The future of mobility is centered around software-driven vehicles that are always connected. With advancements in technology, vehicles are becoming more sophisticated and high-performing, but with this comes new challenges.
Automotive electronic systems have become incredibly complex, with software in modern cars containing more lines of code than software for a commercial aircraft. This complexity is only increasing with the integration of autonomous driving and electrification. To simplify this, automakers are consolidating electronics into domain controllers.
Ensuring reliable implementation of these advanced technologies is crucial, as fleet managers need to guarantee the availability and seamless experience of these always-on systems. However, current monitoring and diagnostic practices fall short in meeting these requirements.

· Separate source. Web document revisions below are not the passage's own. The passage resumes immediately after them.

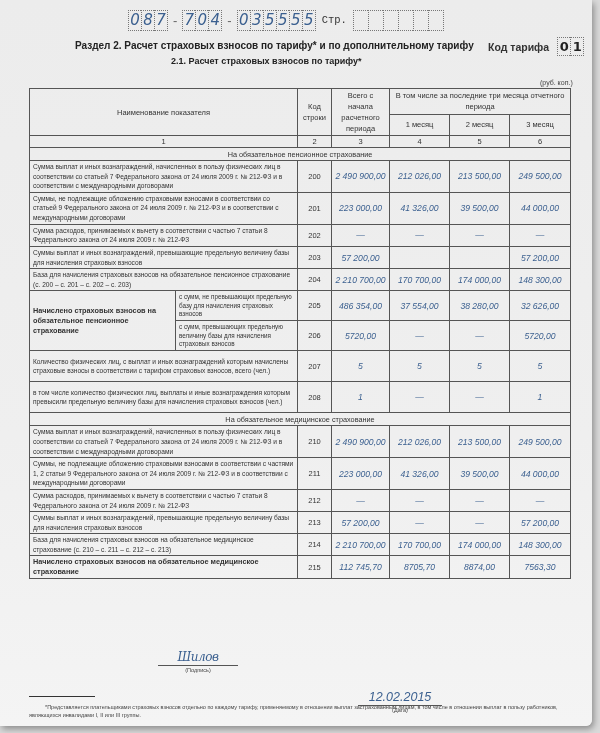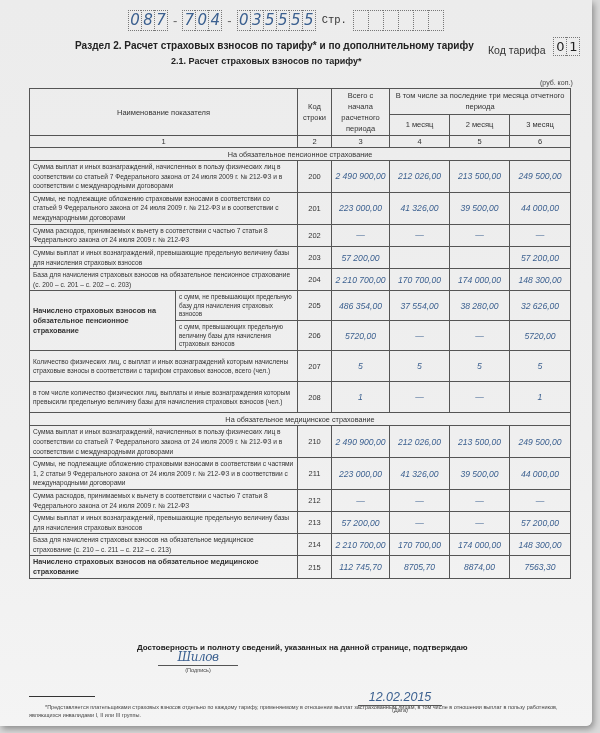--- a/index.html
+++ b/index.html
@@ -30,21 +30,21 @@
   }
   .cells .cell:last-child { border-right: 1px dotted #777; }
   .dash { margin: 0 5px; color: #666; font-size: 13px; }
   .str-lbl { margin: 0 6px 0 6px; font-family: Liberation Mono, monospace; }
   .cell.empty { width: 14px; }
 
   .section-title {
     position: absolute; top: 40px; left: 75px; font-size: 10px; font-weight: bold; color: #222;
   }
   .tariff {
-    position: absolute; top: 37px; left: 488px; display: flex; align-items: flex-end; font-size: 10.5px; color: #333;
+    position: absolute; top: 37px; left: 488px; display: flex; align-items: center; font-size: 10.5px; color: #333; font-weight: bold;
   }
   .tariff .lbl { margin-right: 8px; }
   .tariff .cell { color: #222; font-style: normal; font-size: 13px; height: 17px; }
   .subsection-title {
     position: absolute; top: 56px; left: 162px; font-size: 9px; font-weight: bold; color: #222; margin-left: 9px;
   }
   .units {
     position: absolute; top: 79px; left: 540px; font-size: 7px; color: #444;
   }
 
@@ -289,21 +289,20 @@
       <td colspan="2" class="bold lbl-text">Начислено страховых взносов на обязательное медицинское страхование</td>
       <td class="c-code">215</td>
       <td class="c-num">112 745,70</td>
       <td class="c-num">8705,70</td>
       <td class="c-num">8874,00</td>
       <td class="c-num">7563,30</td>
     </tr>
   </tbody>
     </table>
 
-  <div class="confirm">Достоверность и полноту сведений, указанных на данной странице, подтверждаю</div>
   <div class="sig-area">
     <div class="sig-value">Шилов</div>
     <div class="sig-line"></div>
     <div class="sig-cap">(Подпись)</div>
   </div>
   <div class="date-area">
     <div class="date-value">12.02.2015</div>
     <div class="sig-line"></div>
     <div class="sig-cap">(Дата)</div>
   </div>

This is where Predictive and Preventive Maintenance (PPM) comes in, by utilizing machine learning algorithms to extract and analyze data from within System-on-Chips (SoCs). This approach gives manufacturers deeper insight into Electronic Control Unit (ECU) health, allows for performance degradation monitoring, and predicts Time to Failure (TTF).
With this data, PPM practices can be improved to meet the high safety and reliability standards of today’s software-driven vehicles, while also reducing maintenance costs. Over-the-Air (OTA) technology and advanced device health monitoring capabilities are used to collect vehicle data and apply software updates to a pre-defined fleet subset.